A different look at HIV transmission
Did you see the DN2 cover story in yesterday’s (5th August 2014) Daily Nation ? It was about the risk of HIV spreading from the homosexual to heterosexual world by bisexuals. The three men interviewed (Elly, Otieno and Evans) have sex with men to make money while having a girlfriend on the side.
http://mobile.nation.co.ke/lifestyle/Bisexuality-gay-HIV-Aids-Jennifer-Wambua/-/1950774/2408034/-/format/xhtml/-/hy1jpu/-/index.html
In the western world, HIV-1 transmission networks among Men who have Sex with Men (MSM) rarely include women and scientists have been interested in finding out whether this was the case in Africa.
Such work was published this year in the journal AIDS research and human retroviruses by Daniela Bezemer of the HIV monitoring foundation in the Netherlands.
The study results are rather contrary to what the DN2 article had to say – and I quote
‘Despite the high percentage of MSM reporting bisexual behaviour, the transmission networks among MSM in our study population mainly involved other MSM both in coastal Kenya and Nairobi, with significant transmission detected between both geographic locations’
The scientists caution extrapolation of these results to the general population as the MSM groups were more densely sampled and the timing of the study was such that some things may have been missed in the comparison group.

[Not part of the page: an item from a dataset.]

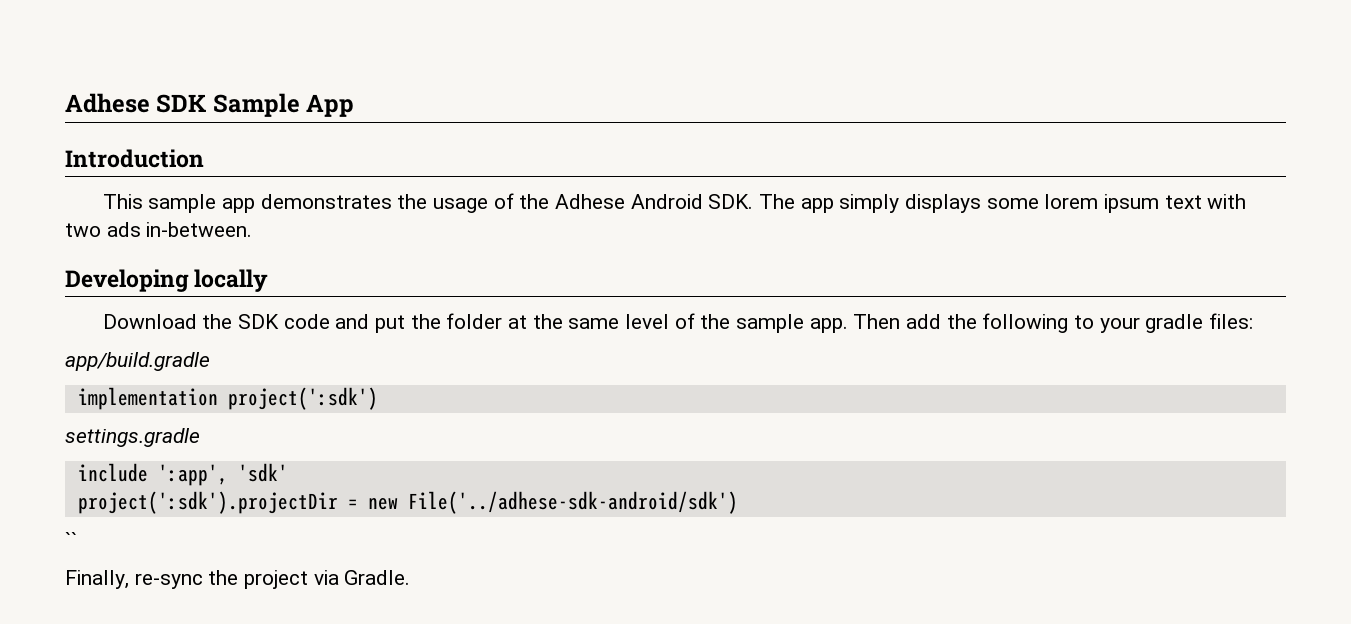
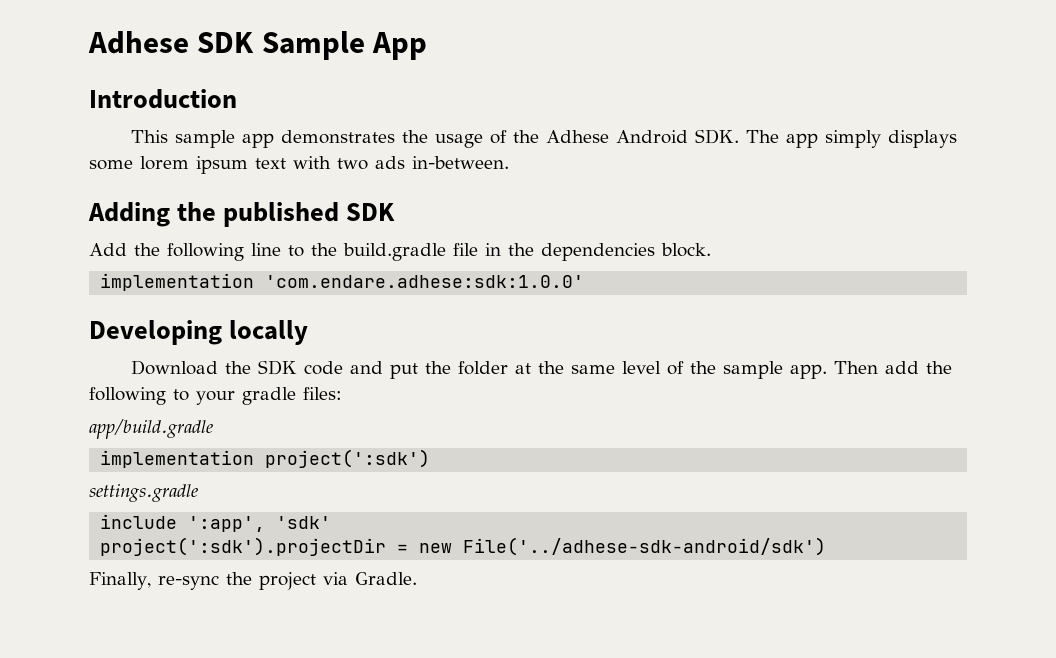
+ Adding the published SDK
+ Add the following line to the build.gradle file in the dependencies block.
+ implementation 'com.endare.adhese:sdk:1.0.0'
- ``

The results of the paper however suggest that there is little intermingling of MSM and heterosexual HIV-1 in Kenya, not as would have been expected as over 80% of the MSM claimed to also have sex with women.
However, whatever one’s sexual orientation, a sizeable proportion of HIV-1 transmission is brought about by people with acute HIV infection – people who have only been very recently infected.
Did you know that about 2 weeks after the HIV-1 virus gets into the body, most people develop an illness severe enough to cause them to seek medical care. The symptoms: fever, joint pains, headache, fatigue, rash, sore throat – often are so similar to malaria, that most patients get treated for malaria and send home. At this point, the viral load is at its peak yet the usual HIV tests would be negative as the body has not yet started to produce antibodies BUT this is a stage in the disease where newly infected people are highly contagious. This group would however leave the hospital still feeling ‘safe’ to have unprotected sex.
It is estimated that 40 % of all HIV-1 transmission is attributable to sexual contact with this group of people that have what is known as acute HIV infection. Those with acute HIV infection have higher viral loads than those who have been infected for years and sexual contact with them has a higher likelihood of infection transmission.
I just read a paper by Dr Ed Sanders of KEMRI-Kilifi which has a title that is self-explanatory ‘Most adults seek urgent healthcare when acquiringHIV-1 and are frequently treated for malaria in coastal Kenya’ and was published in the journal AIDS in 2011.
In the West, most of those with acute HIV infections seek medical care. Dr Sanders and his colleagues wanted to find out whether the same happens in Kenya. In Kenya, do patients with acute HIV seek health care? Would this be a point of risk reduction counselling to reduce transmission or are those who seek care so few that it would not be worth trying?
Data from 72 volunteers who enrolled into the study while HIV negative in 2005 and had sero-converted by 2010 were examined. These volunteers were 12 female commercial sex workers and 60 men who had sex with men (MSM). Some of these men were also involved in transactional sex.
Just before they sero-converted, 54 (75%) of the volunteers had an illness with a high fever, of these 50 were ill enough to seek medical care. Of these 50, 29 were treated for malaria – even for those who tested negative for the malaria parasites. When viral loads were compared among those who felt unwell enough to seek healthcare and the others, it was found that those who sought health care had higher viral loads compared to the others.
Dr Sanders and colleagues also found that most of those who were very sick were men and they had very high viral loads. The scientists suggest that it is likely that these men were infected by men who were also in the acute stage of the disease and therefore had very high viral loads themselves hence their more serious illness.
Dr Sanders and his colleagues believe that risk reduction counselling should be offered to at risk groups when they present with fevers during the course of clinic visits.
They came up with a list of symptoms that would help identify this high risk group which was evaluated by the group.
Elizabeth Wahome, a researcher in Dr Sanders group wrote a paper in the same AIDS journal in 2013 titled Evaluation of an empiric risk screening score to identify acute and early HIV-1 infection among MSM in Coastal Kenya.
Once you get used to the many acronyms in the paper, it has a simple message – that using a list of symptoms, a health care worker is able to identify a good number of people with Acute and early HIV-1 infections. The list includes: fever, diarrhea, fatigue, any STD and a discordant HIV test among people younger than 30 years.
So a young person, with a fever, diarrhoea, fatigue, an STD and a discordant HIV test needs to be given prevention therapy as well as risk reduction counselling in order to reduce their ability to transmit the virus.
I would be interested to know how this will work in practise.